Before I listened “All the New Ends”, I took another audial gander at Amusement Parks on Fire’s back catalog. Their early releases are a perfect conglomerate of nineties rock tempos, early 2000s post-emocore anthems, and a tincture of shoegaze. Their sound, as previously described in other reviews, is “otherworldly.” This ominous presence of the unknown in APF’s music is a consistent essence that founding member Michael Feerick has managed to take total ownership of.
The opening track, “The New Ends”, is a nostalgic, rocksteady waltz that travels through APF’s evolution. Feerick’s vocals lull a melody that sounds carefree—playful even—but rings though it comes from a heartfelt place that seems intimate. It is as though he was caught singing to a couple of friends, or on his own. This is where the ownership of his sound comes through. It is youthful, genuine, and familiar.
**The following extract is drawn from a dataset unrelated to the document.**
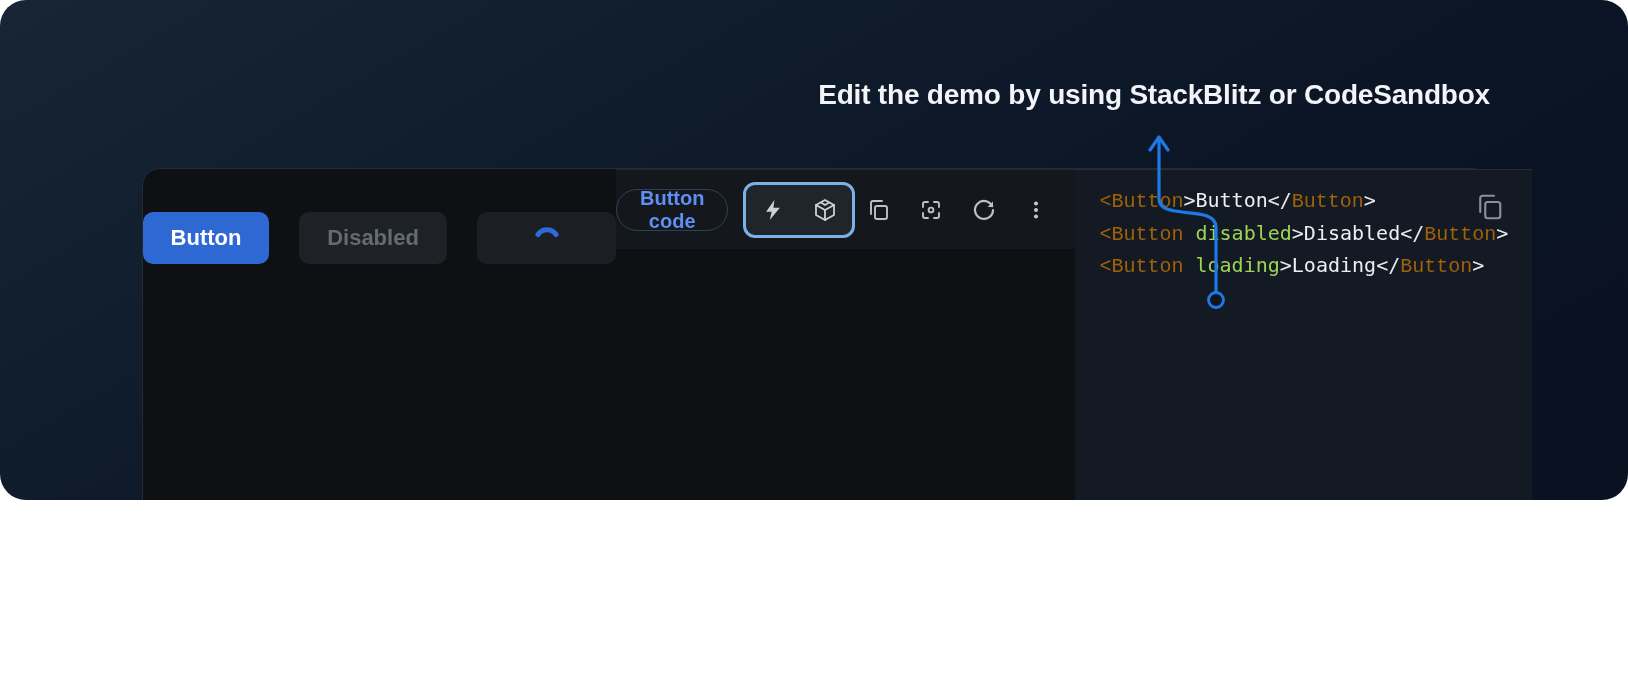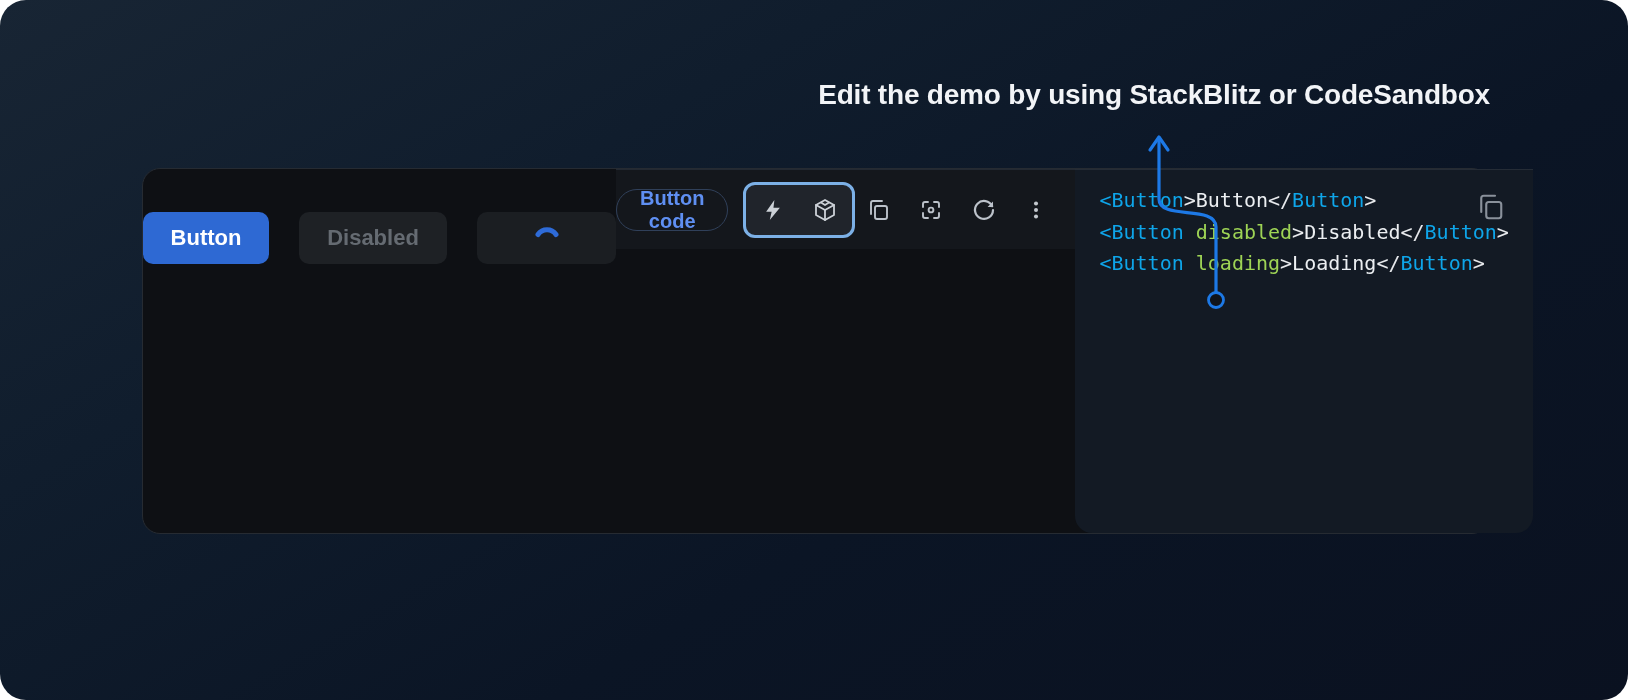"Edit the demo by using" .canvas { height: 700px -> 500px }
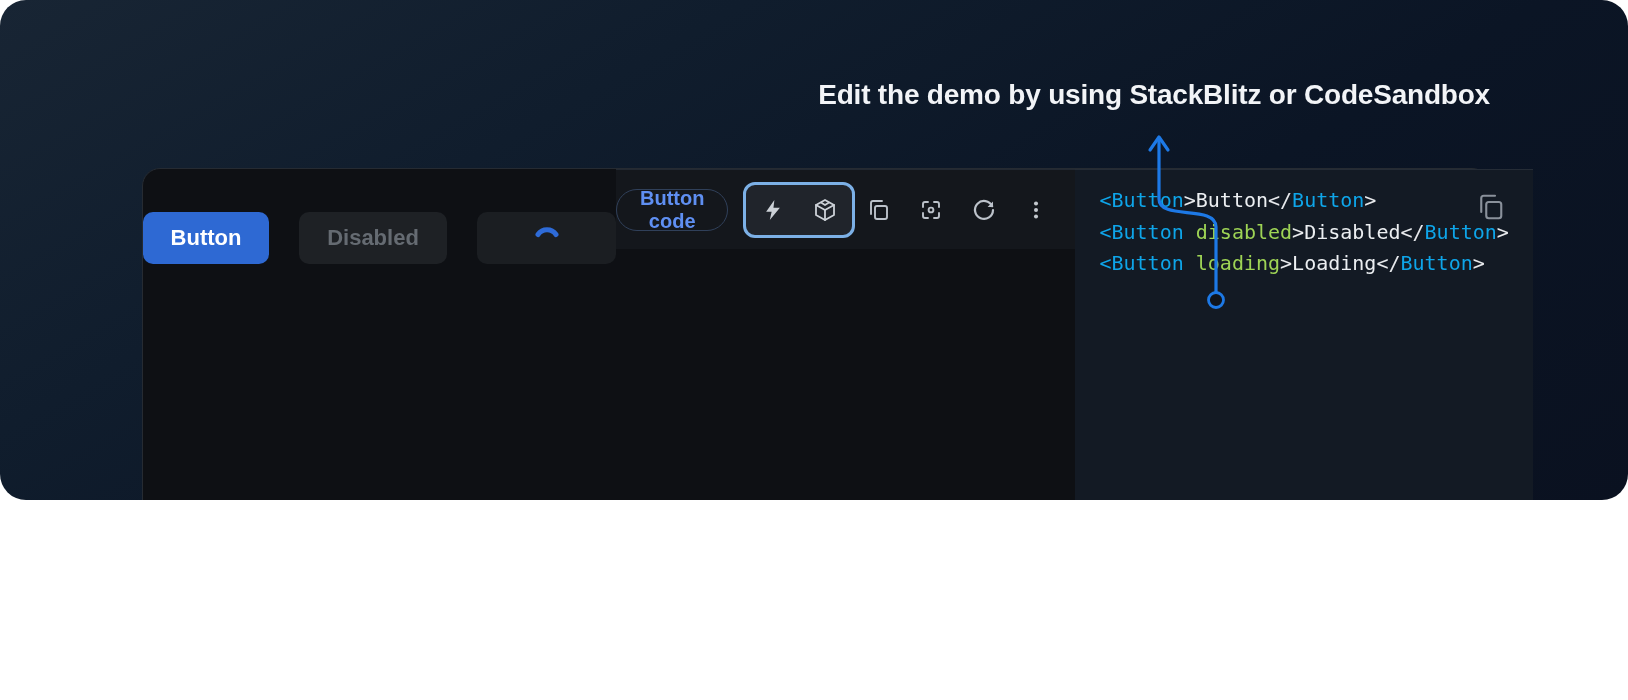"<Button" .tk-tag { color: #0ea5e9 -> #a16207; font-family: none -> Liberation Mono, monospace }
“The New Ends”does at the end what AFP does best: pushes the listener off a cliff into the unknown, with a cosmic, heavenly sound scape that is the next track, “. The track opens with a hymn of guitars, blaring bass that sounds like the exhaust of a rocket ship, and majestic cymbals. It is the perfect interlude that makes one forget what planet they’er on.
The EP wraps up with the back-to-basics track, “Internal Flame”. This track rests heavily on a fine-calibrated wall of sound. It brings the EP together the way you would expect to be brought back down to Earth from the track before. It is almost a thirteen minute opus that starts off as a structured song, and unfurls into this epic rock-out. The entire EP is less than a half-hour long, and every time I played it, it felt like the perfect sonic escape for the prefect amount of time. -D.